- [Problem requirements]: The records below need to be repeated exactly, with every picture left out.

- [Extracted records]:
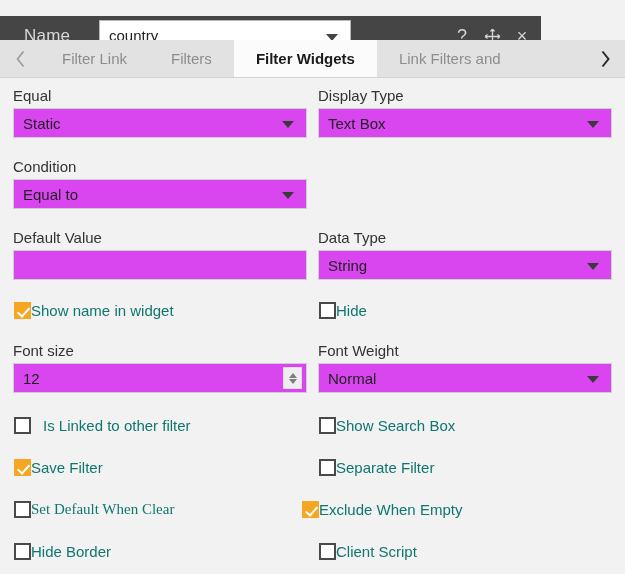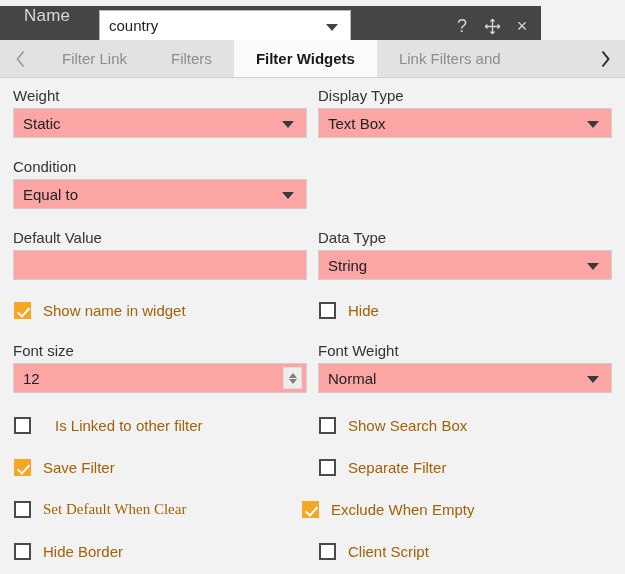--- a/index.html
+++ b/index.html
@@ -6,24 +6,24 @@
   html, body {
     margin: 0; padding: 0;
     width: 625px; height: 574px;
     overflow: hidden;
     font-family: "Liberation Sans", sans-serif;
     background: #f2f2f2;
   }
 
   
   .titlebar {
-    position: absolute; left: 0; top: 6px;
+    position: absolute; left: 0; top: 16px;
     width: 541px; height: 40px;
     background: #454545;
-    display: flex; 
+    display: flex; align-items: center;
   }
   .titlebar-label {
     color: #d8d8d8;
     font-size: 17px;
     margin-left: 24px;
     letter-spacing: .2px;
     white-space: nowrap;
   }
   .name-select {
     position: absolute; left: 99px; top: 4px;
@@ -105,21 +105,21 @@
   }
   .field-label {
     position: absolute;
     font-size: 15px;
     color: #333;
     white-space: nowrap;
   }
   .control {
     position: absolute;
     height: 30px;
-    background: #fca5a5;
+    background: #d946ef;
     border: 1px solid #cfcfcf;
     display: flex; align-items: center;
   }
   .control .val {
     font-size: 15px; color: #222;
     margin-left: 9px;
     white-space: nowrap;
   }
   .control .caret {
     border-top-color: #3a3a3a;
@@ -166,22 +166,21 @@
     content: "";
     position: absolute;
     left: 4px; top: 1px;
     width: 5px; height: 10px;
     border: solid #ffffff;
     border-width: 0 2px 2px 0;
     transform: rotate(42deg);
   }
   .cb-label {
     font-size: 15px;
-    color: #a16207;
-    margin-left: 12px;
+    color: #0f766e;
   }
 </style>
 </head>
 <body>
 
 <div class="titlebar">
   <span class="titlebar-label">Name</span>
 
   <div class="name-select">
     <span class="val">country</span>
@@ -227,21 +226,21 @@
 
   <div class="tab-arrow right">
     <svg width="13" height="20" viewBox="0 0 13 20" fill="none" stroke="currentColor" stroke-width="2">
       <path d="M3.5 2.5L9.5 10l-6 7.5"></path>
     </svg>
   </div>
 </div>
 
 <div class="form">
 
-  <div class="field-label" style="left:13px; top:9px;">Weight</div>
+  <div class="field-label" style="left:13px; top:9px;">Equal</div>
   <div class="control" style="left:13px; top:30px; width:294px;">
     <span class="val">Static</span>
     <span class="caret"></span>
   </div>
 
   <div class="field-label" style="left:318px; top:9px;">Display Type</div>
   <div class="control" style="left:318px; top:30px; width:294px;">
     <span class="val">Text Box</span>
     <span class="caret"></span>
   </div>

- [Response area]:
--- a/index.html
+++ b/index.html
@@ -6,24 +6,24 @@
   html, body {
     margin: 0; padding: 0;
     width: 625px; height: 574px;
     overflow: hidden;
     font-family: "Liberation Sans", sans-serif;
     background: #f2f2f2;
   }
 
   
   .titlebar {
-    position: absolute; left: 0; top: 6px;
+    position: absolute; left: 0; top: 16px;
     width: 541px; height: 40px;
     background: #454545;
-    display: flex; 
+    display: flex; align-items: center;
   }
   .titlebar-label {
     color: #d8d8d8;
     font-size: 17px;
     margin-left: 24px;
     letter-spacing: .2px;
     white-space: nowrap;
   }
   .name-select {
     position: absolute; left: 99px; top: 4px;
@@ -105,21 +105,21 @@
   }
   .field-label {
     position: absolute;
     font-size: 15px;
     color: #333;
     white-space: nowrap;
   }
   .control {
     position: absolute;
     height: 30px;
-    background: #fca5a5;
+    background: #d946ef;
     border: 1px solid #cfcfcf;
     display: flex; align-items: center;
   }
   .control .val {
     font-size: 15px; color: #222;
     margin-left: 9px;
     white-space: nowrap;
   }
   .control .caret {
     border-top-color: #3a3a3a;
@@ -166,22 +166,21 @@
     content: "";
     position: absolute;
     left: 4px; top: 1px;
     width: 5px; height: 10px;
     border: solid #ffffff;
     border-width: 0 2px 2px 0;
     transform: rotate(42deg);
   }
   .cb-label {
     font-size: 15px;
-    color: #a16207;
-    margin-left: 12px;
+    color: #0f766e;
   }
 </style>
 </head>
 <body>
 
 <div class="titlebar">
   <span class="titlebar-label">Name</span>
 
   <div class="name-select">
     <span class="val">country</span>
@@ -227,21 +226,21 @@
 
   <div class="tab-arrow right">
     <svg width="13" height="20" viewBox="0 0 13 20" fill="none" stroke="currentColor" stroke-width="2">
       <path d="M3.5 2.5L9.5 10l-6 7.5"></path>
     </svg>
   </div>
 </div>
 
 <div class="form">
 
-  <div class="field-label" style="left:13px; top:9px;">Weight</div>
+  <div class="field-label" style="left:13px; top:9px;">Equal</div>
   <div class="control" style="left:13px; top:30px; width:294px;">
     <span class="val">Static</span>
     <span class="caret"></span>
   </div>
 
   <div class="field-label" style="left:318px; top:9px;">Display Type</div>
   <div class="control" style="left:318px; top:30px; width:294px;">
     <span class="val">Text Box</span>
     <span class="caret"></span>
   </div>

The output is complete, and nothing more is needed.